欧州経済
スペインでは、景気後退(リセッション)に陥って以降、300万人以上が失業したことで年金保険料の納付が滞りました。

また、外国人労働者50万人以上が2010年以降にスペインを去り、その上、若年層の多くが職を求めて母国を離れていることも年金危機を悪化させる原因のひとつになっています。

スペインを含む、ポルトガル、アイルランドでは、2010年から2013年第1・四半期までに、労働年齢の成人人口が約2%減少していますので、将来、年金や高齢化による医療費を誰が負担するのかという問題が浮上しそうです。

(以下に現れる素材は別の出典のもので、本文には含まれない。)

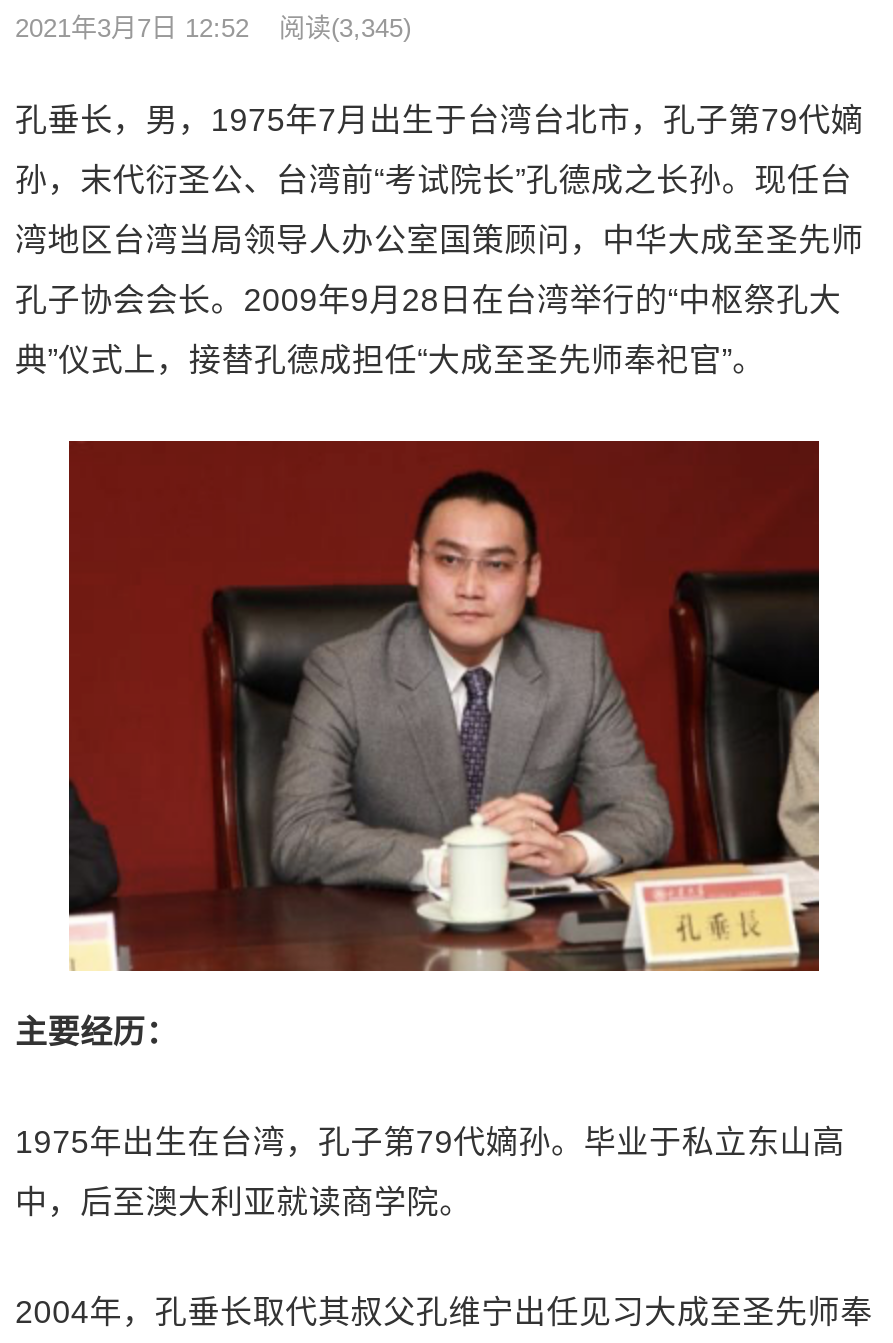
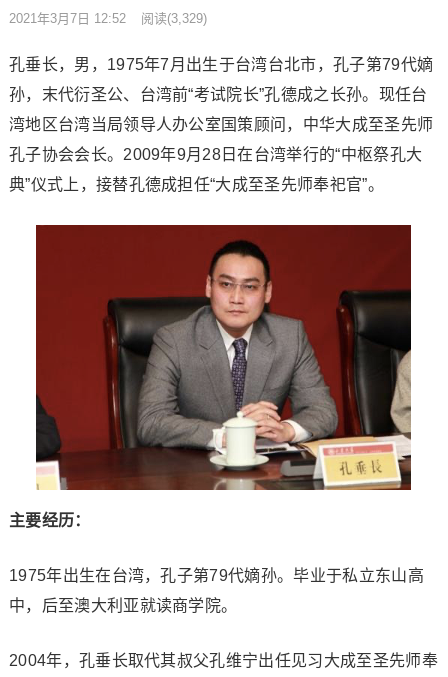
- 2021年3月7日 12:52 阅读(3,345)
+ 2021年3月7日 12:52 阅读(3,329)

スペインでは、低出生率と若者の海外移住、急速な労働力の高齢化という組み合わせによって、労働人口が減少する一方で年金受給者は増加するため、将来の年金受取額の減少に備えて国民は消費より貯蓄に向かうでしょうから、景気回復が阻害されて税収も落ち込むことが予想されます。

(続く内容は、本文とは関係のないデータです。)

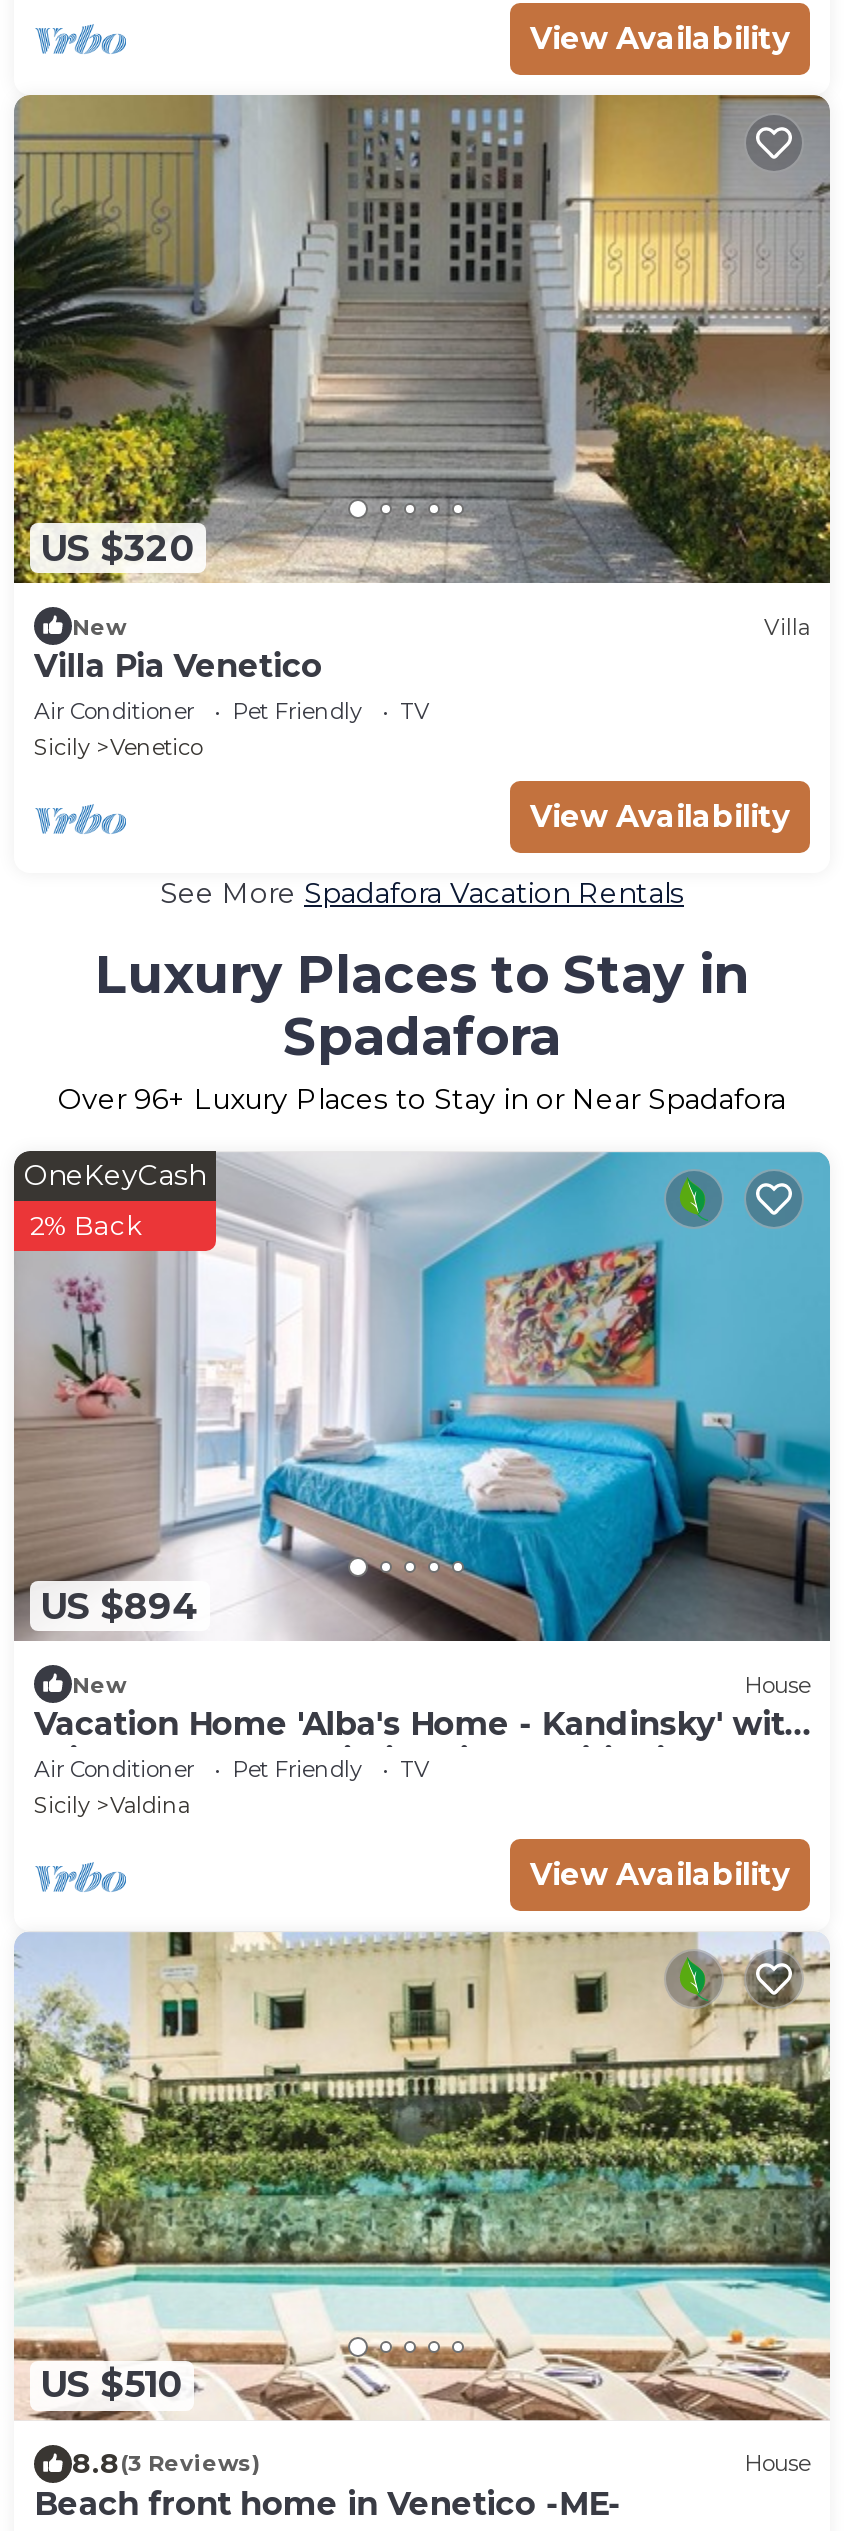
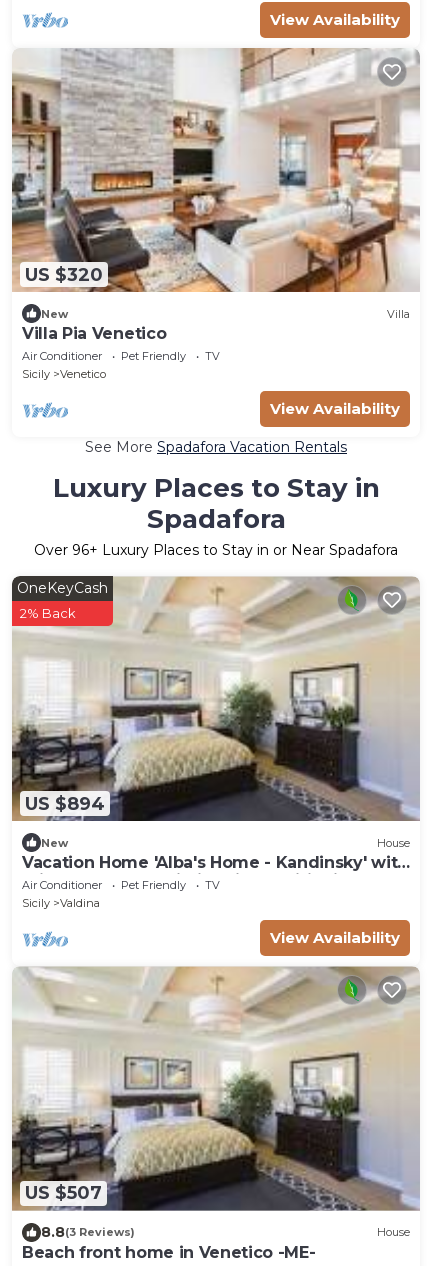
- [image]
+ [image]

- [image]
+ [image]

- [image]
- US $510
+ [image]
+ US $507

欧州経済を牽引しているドイツにしても過去1年で、国内の労働人口が7万人減少しています。

昨年の雇用の伸びは外国人労働者に流入によるものでしたので、経済成長見通しは暗いようです。

経済協力開発機構(OECD)の試算では、現在1.5%であるドイツの潜在成長率は、高齢化により2020年以降1%を下回る水準に低下します。

一方、フランスとイギリスは比較的明るい人口構成ですので、2050年までに経済規模でドイツを上回る見通しとなっています。

欧州委員会の推計では、欧州の雇用者数は2010年から2030年の間に500万人(2.5%)減少します。

高齢化に伴う支出と労働力の低成長、もしくはマイナス成長が重なれば、欧州の大半は破綻への道を突き進むことになるかもしれません。